* [WORK INSTRUCTIONS]:
In your copy of the entries below, keep every word exactly and leave out all images.

* [DATASET CONTENT]:
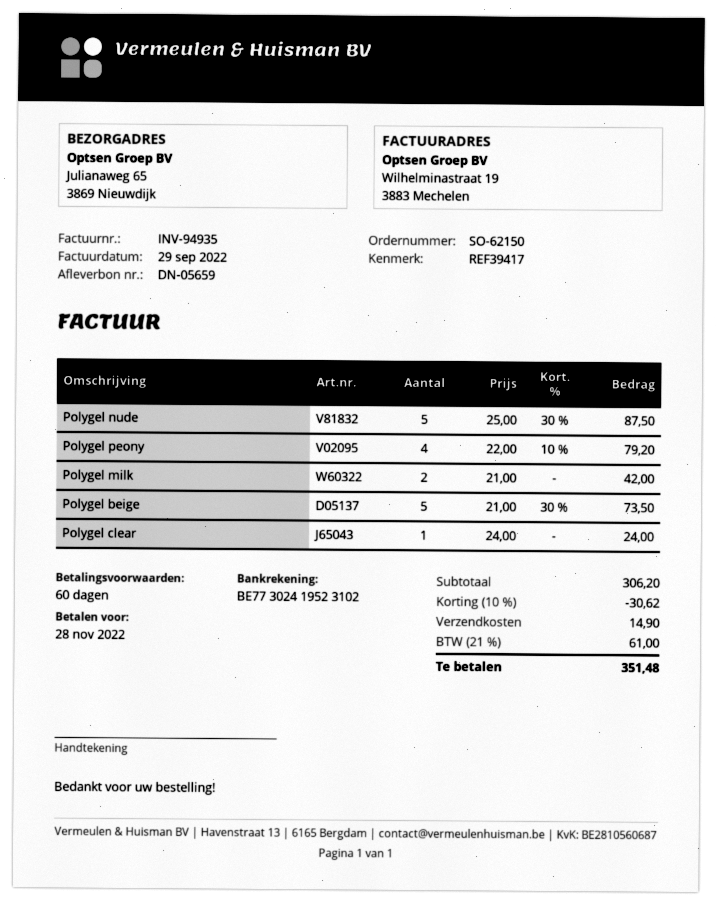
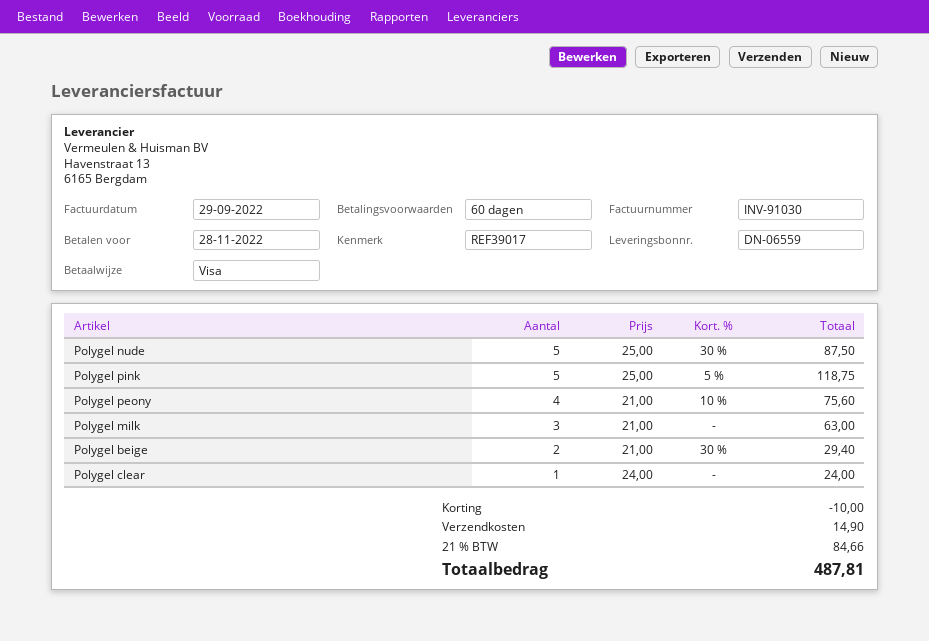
delivery note number: DN-05659 -> DN-06559
invoice number: INV-94935 -> INV-91030
reference: REF39417 -> REF39017
Polygel peony: 4 x 22.00 - 10% = 79.20 -> 4 x 21.00 - 10% = 75.60
Polygel milk: 2 x 21.00 = 42.00 -> 3 x 21.00 = 63.00
Polygel beige: 5 x 21.00 - 30% = 73.50 -> 2 x 21.00 - 30% = 29.40
Polygel pink: none -> 5 x 25.00 - 5% = 118.75
discount: 30.62 -> 10.00
tax: 21% = 61.00 -> 21% = 84.66
total: 351.48 -> 487.81

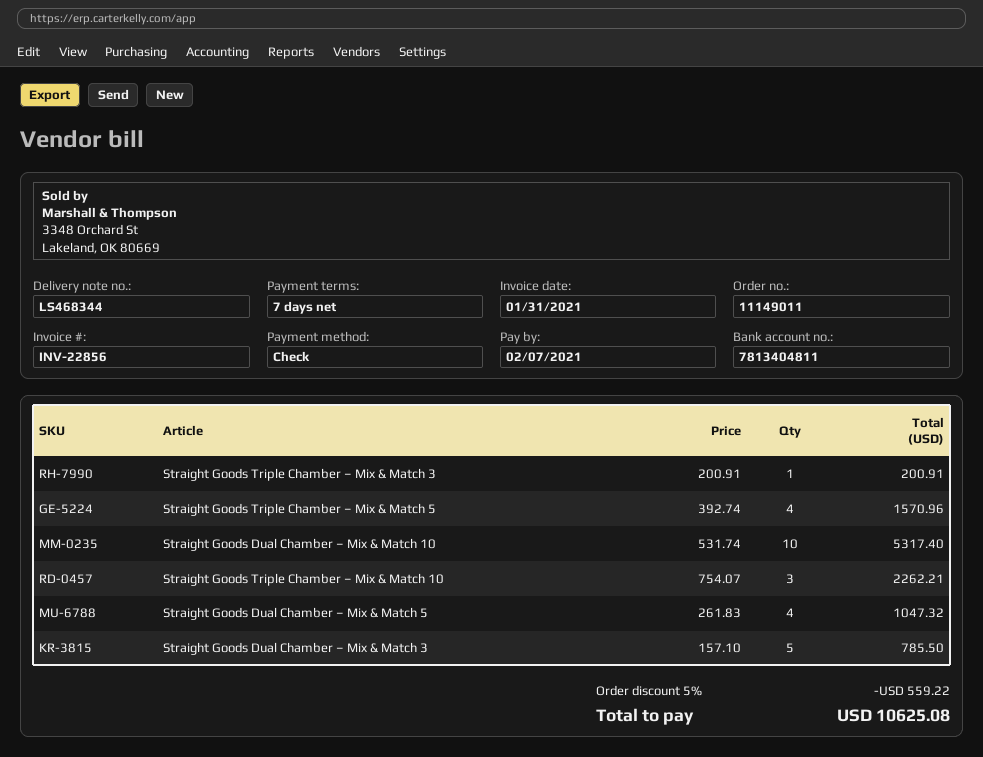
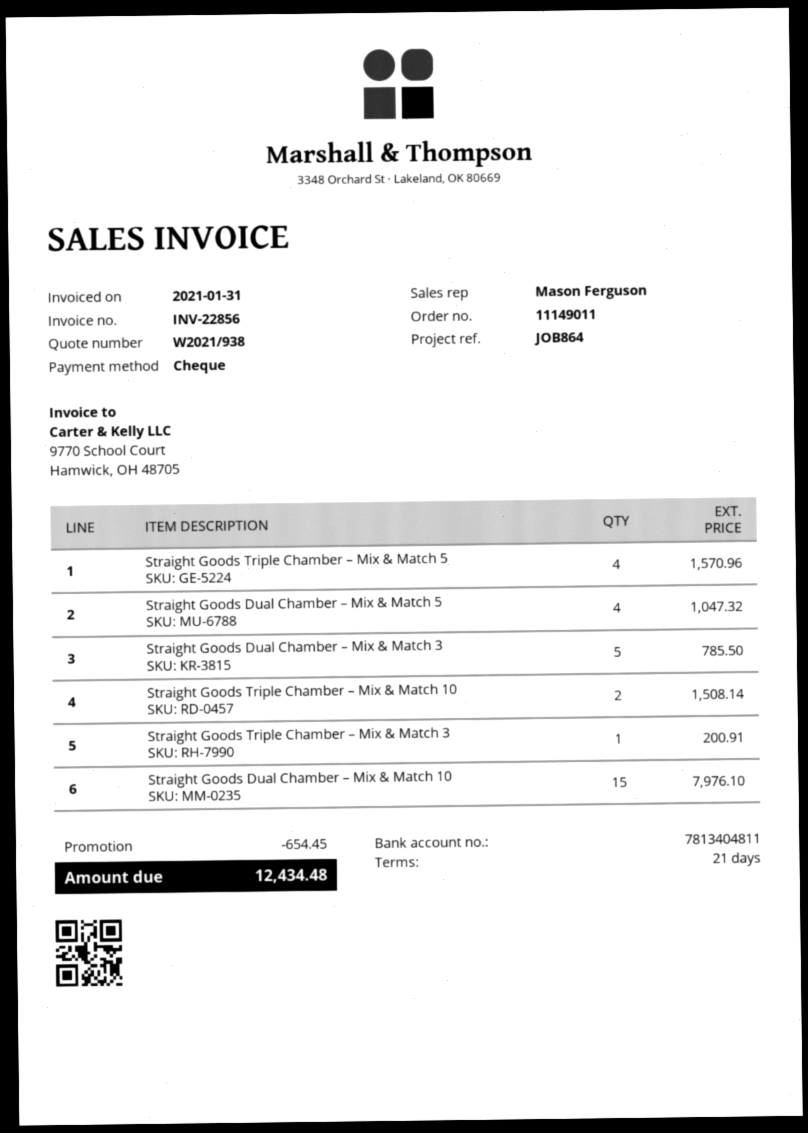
payment terms: 7 days -> 21 days
Straight Goods Dual Chamber – Mix & Match 10: 10 for 5317.40 -> 15 for 7976.10
Straight Goods Triple Chamber – Mix & Match 10: 3 for 2262.21 -> 2 for 1508.14
discount: 559.22 -> 654.45
total: 10625.08 -> 12434.48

* [SOLUTION FOR THIS EXERCISE]:
delivery note number: DN-05659 -> DN-06559
invoice number: INV-94935 -> INV-91030
reference: REF39417 -> REF39017
Polygel peony: 4 x 22.00 - 10% = 79.20 -> 4 x 21.00 - 10% = 75.60
Polygel milk: 2 x 21.00 = 42.00 -> 3 x 21.00 = 63.00
Polygel beige: 5 x 21.00 - 30% = 73.50 -> 2 x 21.00 - 30% = 29.40
Polygel pink: none -> 5 x 25.00 - 5% = 118.75
discount: 30.62 -> 10.00
tax: 21% = 61.00 -> 21% = 84.66
total: 351.48 -> 487.81

payment terms: 7 days -> 21 days
Straight Goods Dual Chamber – Mix & Match 10: 10 for 5317.40 -> 15 for 7976.10
Straight Goods Triple Chamber – Mix & Match 10: 3 for 2262.21 -> 2 for 1508.14
discount: 559.22 -> 654.45
total: 10625.08 -> 12434.48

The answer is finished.